Aside from the above risks, other farm failures are often caused by customisations to the out-the-box product. SharePoint supports customisations albeit with disclaimers for performance because it’s very common that SharePoint gets the blame for someone else’s bad coding over which we have no control. But that aside, application performance targets are a complex issue and rely on lots of factors and considerations, including:

  • You should be getting 15-20 thousand users per web-front-end server, or around 50 concurrent HTTP connections at any one time. If you’re not hitting these statistics or even close then you need a serious review of why that is. Pro-tip: it’s probably because of your code – use the developer dashboard to figure out what.
  • “Hot pages” – which pages are executing the most code/queries? Is one of the hot pages per-chance the homepage?
  • Memory management – does your code correctly use the APIs with the right disposing being handled (or not, if the SPObjects are not supposed to be cleaned up?). Is SharePoint complaining about incorrect API usage (it will if it’s being used incorrectly)?
  • Data growth – your awesome query may have worked in your dev environment where there are only 2 items returned but how have you planned for ever growing data? SharePoint starts struggling with performance hugely if your query returns over 5000 elements.

I’ll say it again because it’s important – most customer performance issues we deal with in Microsoft have 3rd-party code involved in the problem at least, if not directly at fault. Custom-code is a big risk if not planned well.

System Patching and Updates

The other thing that can unfortunately kill a SharePoint farm is the monthly patches for Windows, .Net and SharePoint alike. Very occasionally a patch of some kind has a negative impact on a farm in some way so really should be run through a staging/testing environment before being deployed in production, with some testing done on the application too. If you use some kind of patch control system this task is fairly trivial to control with Windows Server Update Services or System Center.

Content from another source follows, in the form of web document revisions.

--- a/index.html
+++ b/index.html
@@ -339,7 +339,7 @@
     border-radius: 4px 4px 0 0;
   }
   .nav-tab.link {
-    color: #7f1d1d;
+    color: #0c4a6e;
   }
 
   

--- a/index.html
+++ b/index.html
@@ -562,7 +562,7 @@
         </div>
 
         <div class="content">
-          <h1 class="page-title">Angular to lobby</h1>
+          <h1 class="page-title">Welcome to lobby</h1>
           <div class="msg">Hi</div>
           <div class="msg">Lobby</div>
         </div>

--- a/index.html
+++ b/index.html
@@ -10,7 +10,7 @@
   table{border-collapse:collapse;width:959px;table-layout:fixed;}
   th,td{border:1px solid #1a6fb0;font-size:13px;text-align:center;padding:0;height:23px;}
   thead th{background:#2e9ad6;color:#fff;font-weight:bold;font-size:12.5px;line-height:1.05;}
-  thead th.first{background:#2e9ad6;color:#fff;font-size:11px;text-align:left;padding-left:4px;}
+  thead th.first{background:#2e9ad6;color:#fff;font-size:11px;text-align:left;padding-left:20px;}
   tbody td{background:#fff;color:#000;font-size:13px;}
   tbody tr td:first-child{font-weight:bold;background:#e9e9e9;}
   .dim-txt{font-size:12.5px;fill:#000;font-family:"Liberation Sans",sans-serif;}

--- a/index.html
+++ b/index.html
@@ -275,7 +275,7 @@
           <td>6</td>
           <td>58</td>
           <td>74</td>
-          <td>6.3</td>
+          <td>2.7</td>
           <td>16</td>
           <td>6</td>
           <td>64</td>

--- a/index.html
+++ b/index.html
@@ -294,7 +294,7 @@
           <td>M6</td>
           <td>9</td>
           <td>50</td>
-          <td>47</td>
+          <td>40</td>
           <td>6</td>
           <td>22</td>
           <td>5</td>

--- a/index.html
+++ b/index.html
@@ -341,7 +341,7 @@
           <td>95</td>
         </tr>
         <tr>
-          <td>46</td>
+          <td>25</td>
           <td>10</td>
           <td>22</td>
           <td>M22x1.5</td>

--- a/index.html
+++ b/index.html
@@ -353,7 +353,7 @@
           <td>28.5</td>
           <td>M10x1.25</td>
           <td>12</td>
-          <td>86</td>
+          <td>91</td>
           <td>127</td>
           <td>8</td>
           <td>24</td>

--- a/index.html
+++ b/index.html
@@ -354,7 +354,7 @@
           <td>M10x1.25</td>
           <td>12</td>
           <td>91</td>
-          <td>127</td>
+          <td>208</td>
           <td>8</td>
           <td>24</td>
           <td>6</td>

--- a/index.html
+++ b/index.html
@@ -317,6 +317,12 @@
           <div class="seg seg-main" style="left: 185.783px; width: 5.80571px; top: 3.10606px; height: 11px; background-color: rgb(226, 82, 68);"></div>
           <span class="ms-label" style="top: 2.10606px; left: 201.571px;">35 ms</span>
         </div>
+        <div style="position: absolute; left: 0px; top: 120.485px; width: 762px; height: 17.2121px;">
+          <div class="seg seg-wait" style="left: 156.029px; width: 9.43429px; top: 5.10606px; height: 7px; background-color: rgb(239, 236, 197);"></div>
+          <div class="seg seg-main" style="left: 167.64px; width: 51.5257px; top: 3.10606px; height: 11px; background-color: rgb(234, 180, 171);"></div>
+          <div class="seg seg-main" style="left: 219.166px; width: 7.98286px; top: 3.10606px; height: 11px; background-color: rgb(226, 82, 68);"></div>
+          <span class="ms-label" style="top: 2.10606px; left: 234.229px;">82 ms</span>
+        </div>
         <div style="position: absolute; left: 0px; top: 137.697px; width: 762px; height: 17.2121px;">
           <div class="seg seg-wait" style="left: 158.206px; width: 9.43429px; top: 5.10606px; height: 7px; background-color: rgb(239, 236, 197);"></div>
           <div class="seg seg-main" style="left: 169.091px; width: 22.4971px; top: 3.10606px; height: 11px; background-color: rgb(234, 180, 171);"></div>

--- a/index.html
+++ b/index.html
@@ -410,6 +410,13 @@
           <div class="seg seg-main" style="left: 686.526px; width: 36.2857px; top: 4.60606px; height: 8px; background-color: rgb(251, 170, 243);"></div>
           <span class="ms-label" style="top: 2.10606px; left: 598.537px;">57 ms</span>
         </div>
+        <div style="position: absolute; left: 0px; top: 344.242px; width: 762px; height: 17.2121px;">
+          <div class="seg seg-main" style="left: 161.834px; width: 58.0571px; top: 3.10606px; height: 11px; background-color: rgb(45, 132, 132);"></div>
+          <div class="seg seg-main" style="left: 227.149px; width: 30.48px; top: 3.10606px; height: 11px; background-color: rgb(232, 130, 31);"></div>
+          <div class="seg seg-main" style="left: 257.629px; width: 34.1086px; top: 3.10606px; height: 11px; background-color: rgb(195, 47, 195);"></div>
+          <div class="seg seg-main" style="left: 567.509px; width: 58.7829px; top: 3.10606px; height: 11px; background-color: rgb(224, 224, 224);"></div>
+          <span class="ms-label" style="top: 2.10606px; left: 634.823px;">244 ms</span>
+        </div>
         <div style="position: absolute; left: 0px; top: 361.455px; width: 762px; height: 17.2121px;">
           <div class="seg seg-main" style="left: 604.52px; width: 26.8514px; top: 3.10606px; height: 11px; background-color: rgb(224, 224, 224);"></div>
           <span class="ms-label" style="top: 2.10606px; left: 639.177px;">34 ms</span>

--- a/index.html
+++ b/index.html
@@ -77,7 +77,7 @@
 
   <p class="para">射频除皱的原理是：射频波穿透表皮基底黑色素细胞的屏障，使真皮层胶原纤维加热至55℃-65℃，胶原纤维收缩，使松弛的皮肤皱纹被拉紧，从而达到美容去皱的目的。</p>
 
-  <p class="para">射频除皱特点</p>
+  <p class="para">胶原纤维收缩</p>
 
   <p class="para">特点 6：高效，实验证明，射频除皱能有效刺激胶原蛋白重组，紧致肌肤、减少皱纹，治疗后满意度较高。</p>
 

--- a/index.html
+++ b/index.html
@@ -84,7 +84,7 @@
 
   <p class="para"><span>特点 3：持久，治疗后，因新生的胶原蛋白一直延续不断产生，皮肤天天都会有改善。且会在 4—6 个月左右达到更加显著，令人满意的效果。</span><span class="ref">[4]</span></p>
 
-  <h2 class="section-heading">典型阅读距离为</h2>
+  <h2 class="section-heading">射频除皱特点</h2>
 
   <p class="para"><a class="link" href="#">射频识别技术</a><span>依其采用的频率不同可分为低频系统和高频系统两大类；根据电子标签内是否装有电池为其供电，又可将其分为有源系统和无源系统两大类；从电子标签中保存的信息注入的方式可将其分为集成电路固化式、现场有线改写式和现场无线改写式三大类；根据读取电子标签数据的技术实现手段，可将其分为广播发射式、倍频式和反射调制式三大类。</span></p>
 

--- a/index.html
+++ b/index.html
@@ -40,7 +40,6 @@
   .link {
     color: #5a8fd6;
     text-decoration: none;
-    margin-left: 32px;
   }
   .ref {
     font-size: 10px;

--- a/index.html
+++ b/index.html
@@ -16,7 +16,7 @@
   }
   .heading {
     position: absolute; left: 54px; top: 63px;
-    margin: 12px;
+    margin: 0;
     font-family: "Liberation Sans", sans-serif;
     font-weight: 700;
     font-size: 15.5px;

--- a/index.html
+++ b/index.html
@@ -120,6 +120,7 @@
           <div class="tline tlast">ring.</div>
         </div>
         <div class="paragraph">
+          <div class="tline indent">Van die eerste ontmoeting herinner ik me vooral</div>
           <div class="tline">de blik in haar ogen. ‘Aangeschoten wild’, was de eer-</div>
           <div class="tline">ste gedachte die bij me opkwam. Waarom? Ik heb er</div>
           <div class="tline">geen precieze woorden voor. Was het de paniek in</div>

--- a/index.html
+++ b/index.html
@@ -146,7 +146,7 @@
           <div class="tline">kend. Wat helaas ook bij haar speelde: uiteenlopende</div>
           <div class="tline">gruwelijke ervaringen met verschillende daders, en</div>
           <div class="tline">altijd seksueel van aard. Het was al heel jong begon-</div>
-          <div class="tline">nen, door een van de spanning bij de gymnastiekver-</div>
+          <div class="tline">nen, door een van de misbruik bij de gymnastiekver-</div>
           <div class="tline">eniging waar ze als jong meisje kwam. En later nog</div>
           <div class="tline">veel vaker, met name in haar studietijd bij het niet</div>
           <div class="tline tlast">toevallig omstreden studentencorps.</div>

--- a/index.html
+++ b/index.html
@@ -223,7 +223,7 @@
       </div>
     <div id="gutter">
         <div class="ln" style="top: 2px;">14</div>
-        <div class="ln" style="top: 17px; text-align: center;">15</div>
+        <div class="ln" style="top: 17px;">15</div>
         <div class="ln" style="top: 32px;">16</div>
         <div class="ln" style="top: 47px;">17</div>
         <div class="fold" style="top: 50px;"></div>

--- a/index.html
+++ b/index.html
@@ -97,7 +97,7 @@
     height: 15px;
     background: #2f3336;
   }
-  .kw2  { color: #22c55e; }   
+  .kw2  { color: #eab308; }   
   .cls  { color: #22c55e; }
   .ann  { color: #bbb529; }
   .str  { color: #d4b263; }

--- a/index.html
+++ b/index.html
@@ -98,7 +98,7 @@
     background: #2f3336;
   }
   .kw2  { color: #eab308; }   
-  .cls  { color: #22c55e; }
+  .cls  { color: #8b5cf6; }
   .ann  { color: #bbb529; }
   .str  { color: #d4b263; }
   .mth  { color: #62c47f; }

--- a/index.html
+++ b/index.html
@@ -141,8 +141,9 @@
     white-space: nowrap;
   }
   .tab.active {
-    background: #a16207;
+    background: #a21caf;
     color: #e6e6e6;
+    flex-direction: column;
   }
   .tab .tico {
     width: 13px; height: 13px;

Good patching practises is a subject all on its own but in short, make sure you’re not updating production even with Windows updates unless you’ve checked them on a test environment first and tested the site still loads; searches still work; users still update etc all before.

A bad patch is rare but they occasionally slip through the cracks, like any other vendor really; it’s ultimately your responsibility though to make sure your systems don’t break when they’re installed. Of course, even riskier is allowing your SharePoint farm to go unpatched but I digress.

A Question of Governance

The other thing worth mentioning is how well organised the operations of the farm are, specifically how well patching, archiving, application deploying, and general administration are planned. People with no processes in place tend to be the ones’ that go offline lots; SharePoint, like any system of any complexity needs regular care & attention to keep it well-oiled and running smoothly so make sure the roles & responsibilities are maintaining a healthy farm is clearly defined. We take quality control very seriously at Microsoft but the SharePoint software stack is very complicated indeed; from Windows platform/IIS core to ASP.Net, to browser compatibility – everything has to work flawlessly together in unison so patching one element of that huge tech sandwich can occasionally have unforeseen consequences. A basic testing strategy helps mitigate this risk almost entirely and really should be done if you’re serious about mitigating risk.


That’s it! If you follow all of these rules you should never have any problems running your farm and rolling out applications. Running a SharePoint farm + applications on-top is tough job; there’s lots to remember, plan for, and think about but hopefully this has given a good quick overview at least. If there’s any interest in looking deeper at any area or other please let me know in the comments.